Dissimulation d’éléments déterminants au contrat

Certains cas plus rares peuvent amener le promoteur à occulter un voire plusieurs éléments importants du contrat de vente.

Si vous êtes victime de cette situation, sachez que l’acte peut entraîner une annulation dudit contrat.

 

Non-respect du délai de livraison

Si le promoteur ne peut livrer votre logement dans les délais initialement prévus, il doit régler des pénalités de retard si celui-ci dépasse les 30 jours. Dans le cadre d'une vente en l'état de futur achèvement, l'acte authentique de vente signé chez le notaire s’accompagne d’une clause relatant les prétextes jugés « valides » de suspension du délai de livraison. Parmi eux figurent :

  • Les intempéries,
  • Le recours à des tiers relatifs aux permis de construire,
  • Une grève partielle ou totale,
  • Une crise sanitaire.

Si la cause est avérée, aucun remboursement n’est demandé au promoteur. Pour les cas les plus complexes, le recours à un avocat du secteur immobilier est fortement recommandé.

 

 

Après la livraison du bien immobilier 

 

Détection de malfaçons 

Dans le cadre d'une VEFA, le promoteur conserve les pouvoirs de maître d'ouvrage jusqu'à la bonne réception des travaux. Il réalise donc la réception de ces derniers (généralement en compagnie de son maître d'œuvre) et signent ensemble un procès-verbal de réception.

Or, il est possible que même une fois les travaux réceptionnés et le bien livré, le bénéficiaire du logement neuf décèle certains défauts ou éléments non-conformes quant au contrat.

En tant qu’acheteur, vous êtes alors en droit de refuser de prendre possession des lieux. Dans ce cas, un procès-verbal mentionnant toutes les malfaçons doit être signé par l’acheteur et le promoteur.

L’acheteur dispose alors d’un délai d’un mois pour lister toutes les anomalies qui n’auraient pas été détecté lors de la livraison du bien.

Ce constat doit être transmit au promoteur par lettre recommandée avec accusé de réception. Cela fait, le promoteur dispose d’un an pour rectifier et corriger les défauts relevés par l’acheteur.
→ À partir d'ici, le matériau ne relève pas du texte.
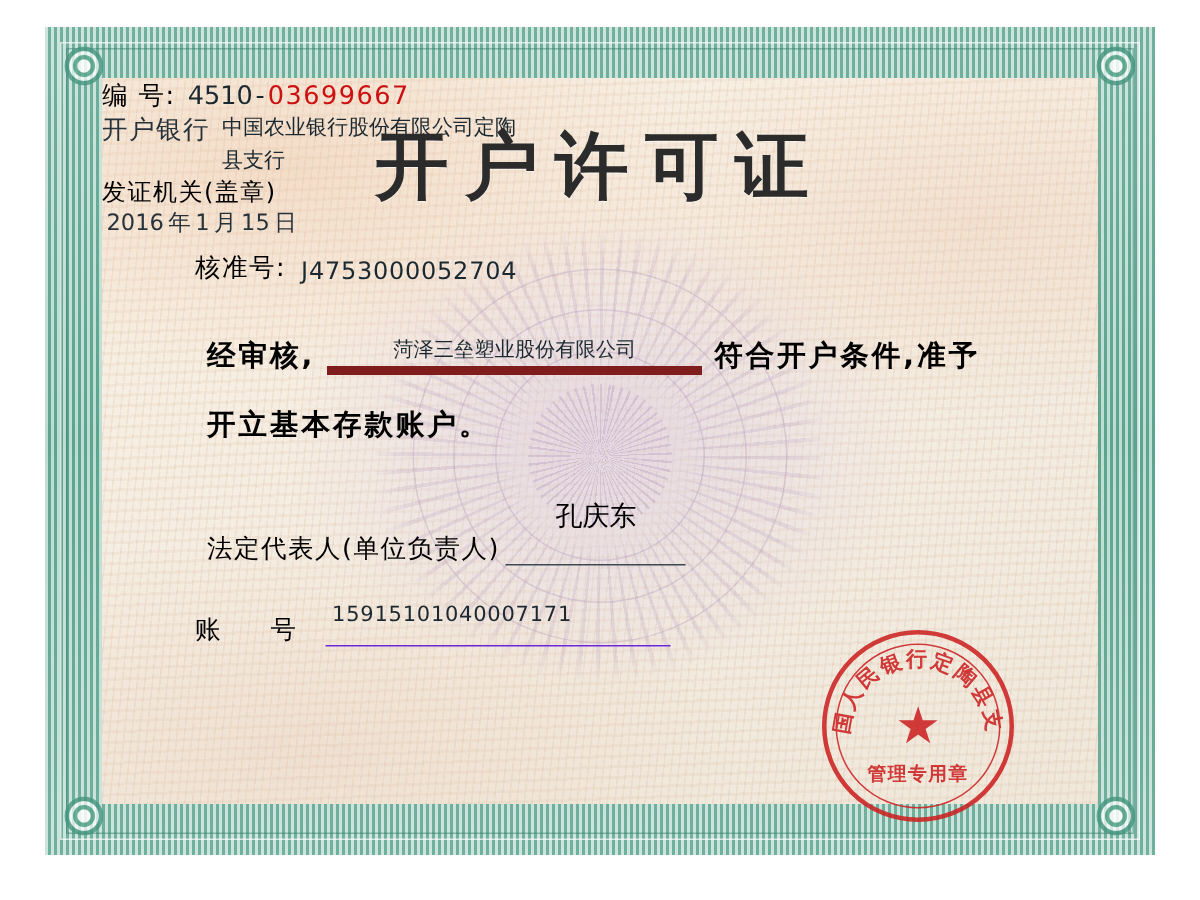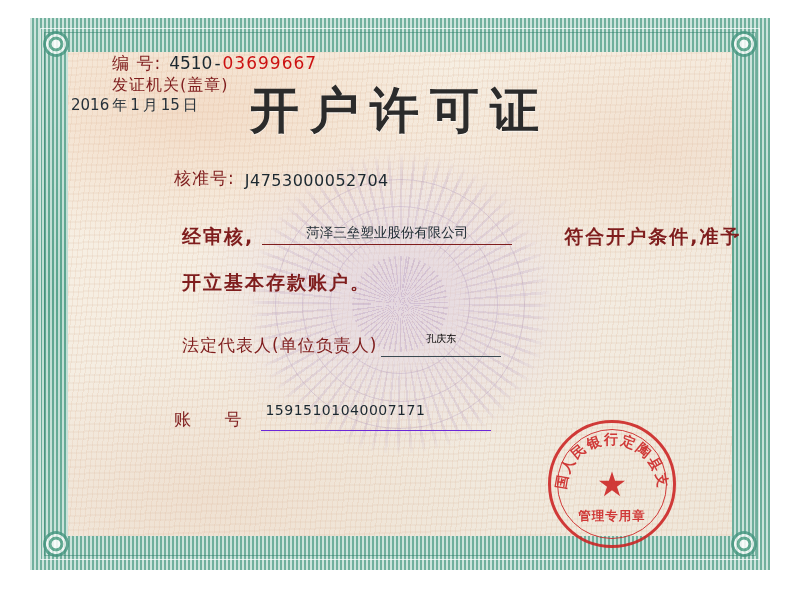"编 号:" .lbl { color: #7f1d1d -> #000000; margin-left: 44px -> none }
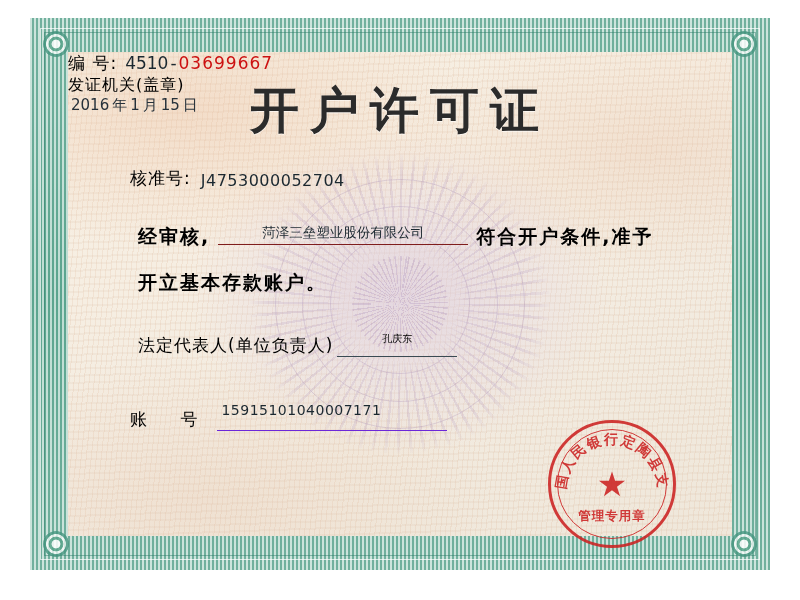"开户银行" div.row-bank { html: none -> <div> <div> <span>开户银行</span> <span>中国农业银行股份有限公司定陶县支行</span> </div> </div> }
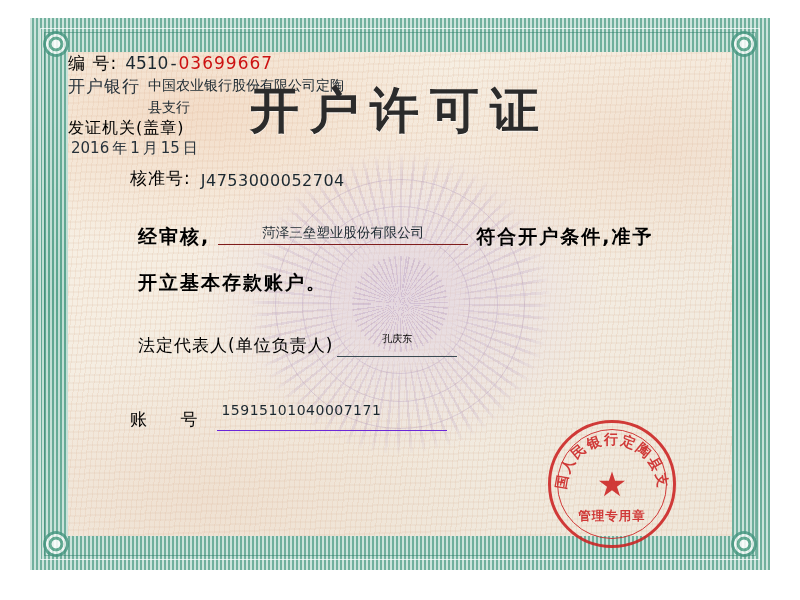"菏泽三垒塑业股份有限公司" .row-main1 .company { border-bottom: 1px solid #7f1d1d -> 6px solid #7f1d1d }
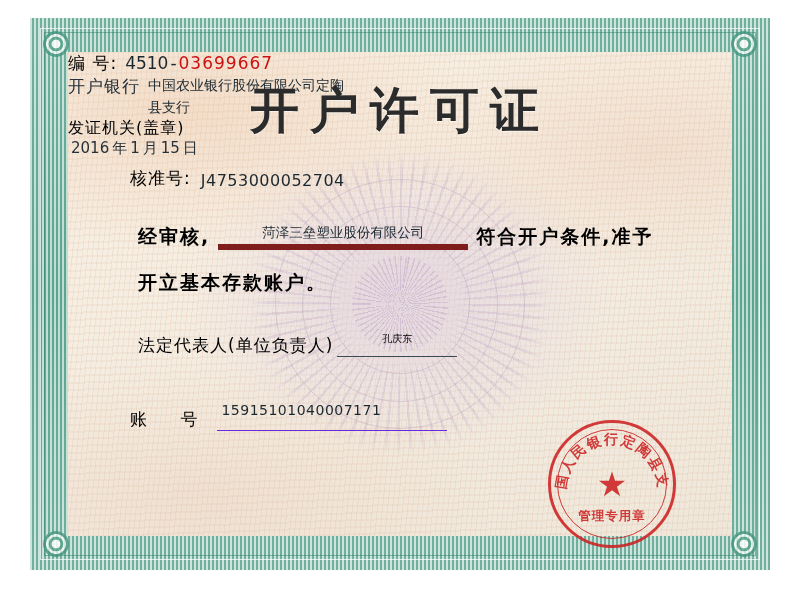"孔庆东" .row-rep .repname { font-size: 10px -> 18px; padding-bottom: 10px -> 20px }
En l'absence, vous êtes en droit de saisir les tribunaux pour procéder à l'annulation du contrat de vente ou à une diminution du prix.

 

Pensez aux garanties

La garantie de parfait achèvement vous donne le droit de demander la remise en état des défauts ou malfaçons qui surviendraient l’année suivant la réception du logement.

La garantie biennale, quant à elle, sécurise l'acquéreur pendant 2 ans suivant la réception du bien neuf. Elle permet le remplacement ou la réparation de tous les éléments d'équipement dissociables du bâtiment (qui peuvent être enlevés).

De plus, la garantie décennale protège l’acheteur contre des défauts plus graves liés aux vices de construction. L'acheteur est alors protégé pour une durée de 10 ans dès l’étape de livraison.

En complément de ces garanties, le réservataire dispose d'un logement neuf ayant été assuré. Le maître d'ouvrage a en effet l'obligation de souscrire une assurance dommages-ouvrage (DO) avant l'ouverture du chantier. Celle-ci rembourse la totalité des travaux de réparation couverts par la garantie décennale des constructeurs.